▶ [RECORDED INFORMATION]:
━━━━
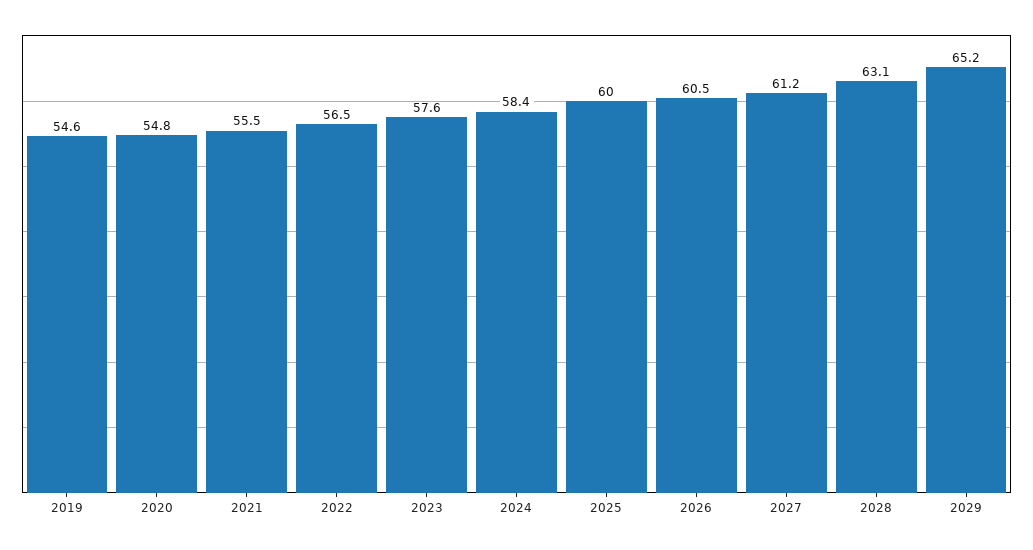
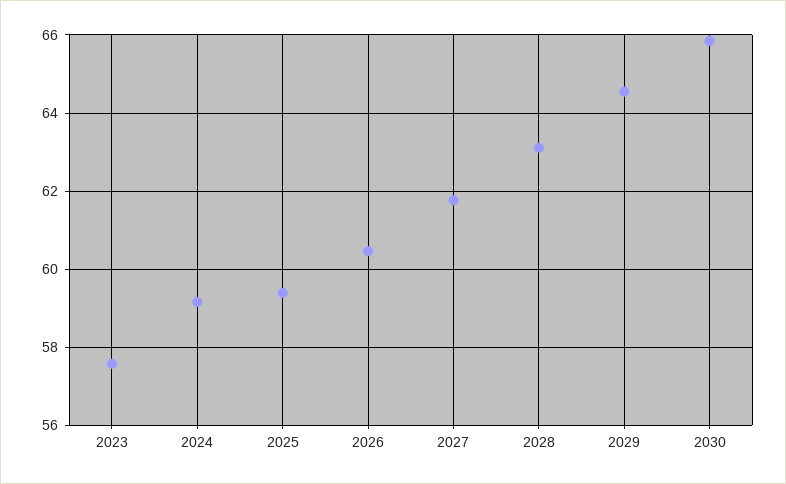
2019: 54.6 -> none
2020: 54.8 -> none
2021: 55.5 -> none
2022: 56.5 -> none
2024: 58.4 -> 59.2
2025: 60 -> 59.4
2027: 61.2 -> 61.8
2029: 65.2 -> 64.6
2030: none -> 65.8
━━━━
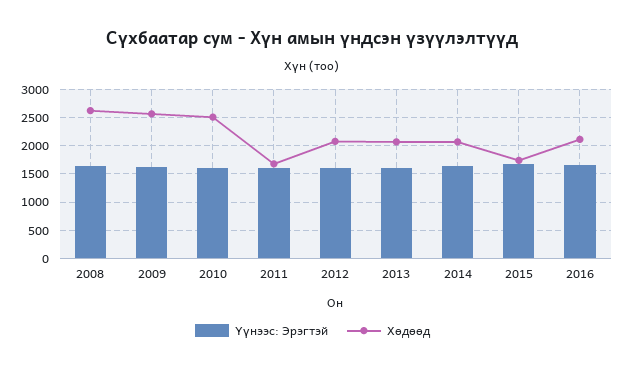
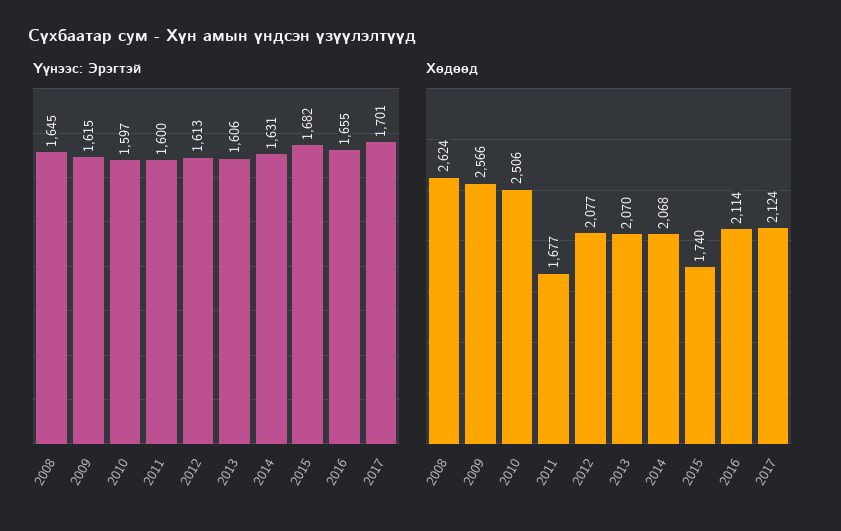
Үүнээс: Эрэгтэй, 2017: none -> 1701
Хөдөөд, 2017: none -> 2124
━━━━
▶ [EXERCISE INSTRUCTIONS]: Above are some lines. Repeat exactly, and only, those from the line that has "2021: 55.5 -> none" through the line that has "2030: none -> 65.8".

▶ [YOUR SOLUTION]:
2021: 55.5 -> none
2022: 56.5 -> none
2024: 58.4 -> 59.2
2025: 60 -> 59.4
2027: 61.2 -> 61.8
2029: 65.2 -> 64.6
2030: none -> 65.8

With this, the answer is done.